The task: Show, from the records below, all lines that contain the word "errors".

Dataset entries:
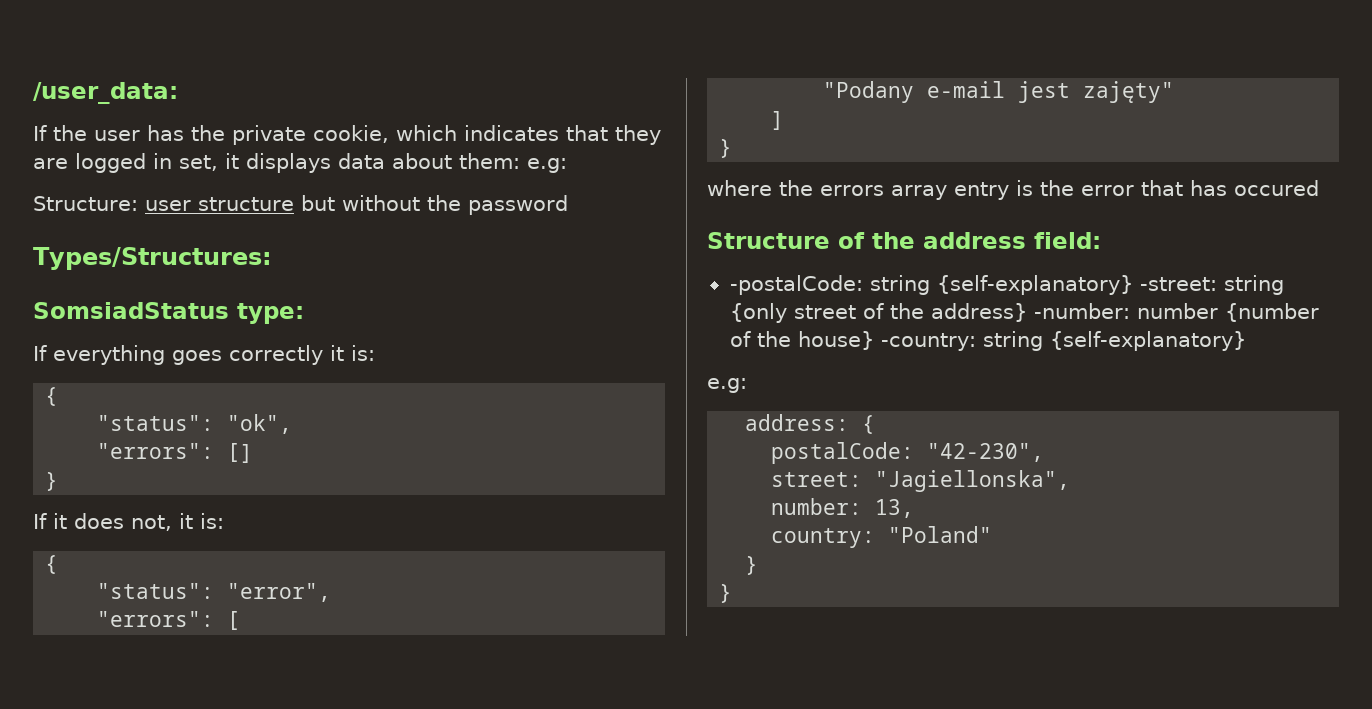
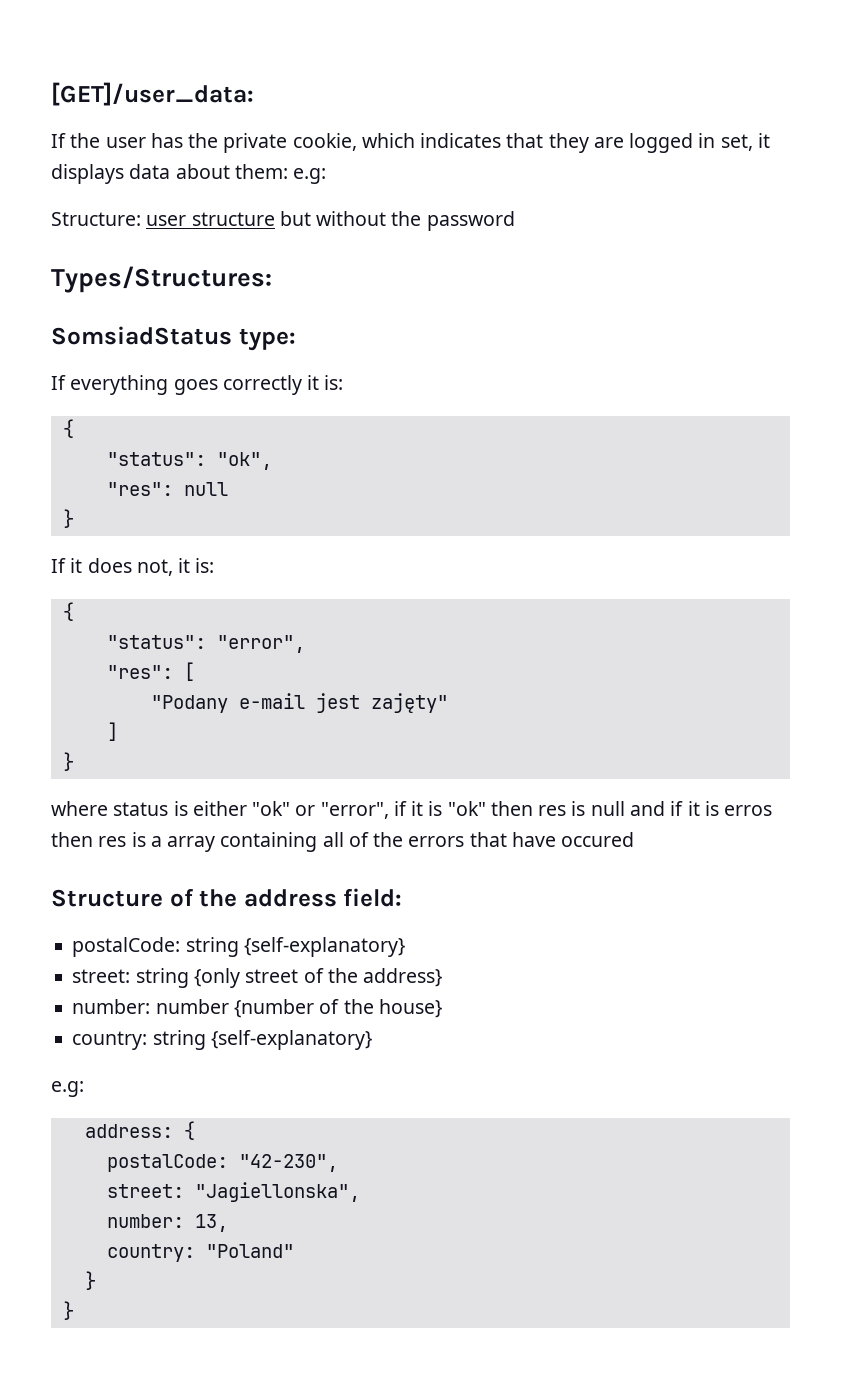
[33,82,178,104] /user_data: -> [51,82,254,106] [GET]/user_data:
[97,443,254,463] "errors": [] -> [106,482,228,496] "res": null
[97,611,215,627] "errors": -> [106,665,173,679] "res":
[779,180,1227,200] the errors array entry is the error that has -> [113,801,773,819] [51,832,556,852] status is either "ok" or "error", if it is "ok" then res is null and if it is erros then res is a array containing all of the errors that have
[729,275,1217,295] -postalCode: string {self-explanatory} -street: -> [72,937,405,957] [72,969,131,983] postalCode: string {self-explanatory} // street:
[1033,303,1130,319] -number: -> [72,999,151,1014] // number:
[880,333,976,351] -country: -> [72,1031,148,1050] // country:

Solved problem:
[97,443,254,463] "errors": [] -> [106,482,228,496] "res": null
[97,611,215,627] "errors": -> [106,665,173,679] "res":
[779,180,1227,200] the errors array entry is the error that has -> [113,801,773,819] [51,832,556,852] status is either "ok" or "error", if it is "ok" then res is null and if it is erros then res is a array containing all of the errors that have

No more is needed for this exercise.